Extracted records:
>>
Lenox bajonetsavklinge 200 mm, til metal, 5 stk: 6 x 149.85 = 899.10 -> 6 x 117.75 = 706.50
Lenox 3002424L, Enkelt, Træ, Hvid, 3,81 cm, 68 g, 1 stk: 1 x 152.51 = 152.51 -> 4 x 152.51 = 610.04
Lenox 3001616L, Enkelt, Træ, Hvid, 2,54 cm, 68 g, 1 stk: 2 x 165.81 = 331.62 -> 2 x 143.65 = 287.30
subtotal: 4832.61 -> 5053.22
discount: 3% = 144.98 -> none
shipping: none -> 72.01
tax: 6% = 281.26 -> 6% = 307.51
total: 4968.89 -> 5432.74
<<
>>
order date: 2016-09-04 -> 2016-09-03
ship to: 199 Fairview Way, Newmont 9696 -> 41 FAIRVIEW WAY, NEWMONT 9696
<<
Exercise brief:
Going back over the entries above, copy word for word every line from the one that has "Lenox bajonetsavklinge 200" on through the one that has "total: 4968.89 -> 5432.74".

Answer to this problem:
Lenox bajonetsavklinge 200 mm, til metal, 5 stk: 6 x 149.85 = 899.10 -> 6 x 117.75 = 706.50
Lenox 3002424L, Enkelt, Træ, Hvid, 3,81 cm, 68 g, 1 stk: 1 x 152.51 = 152.51 -> 4 x 152.51 = 610.04
Lenox 3001616L, Enkelt, Træ, Hvid, 2,54 cm, 68 g, 1 stk: 2 x 165.81 = 331.62 -> 2 x 143.65 = 287.30
subtotal: 4832.61 -> 5053.22
discount: 3% = 144.98 -> none
shipping: none -> 72.01
tax: 6% = 281.26 -> 6% = 307.51
total: 4968.89 -> 5432.74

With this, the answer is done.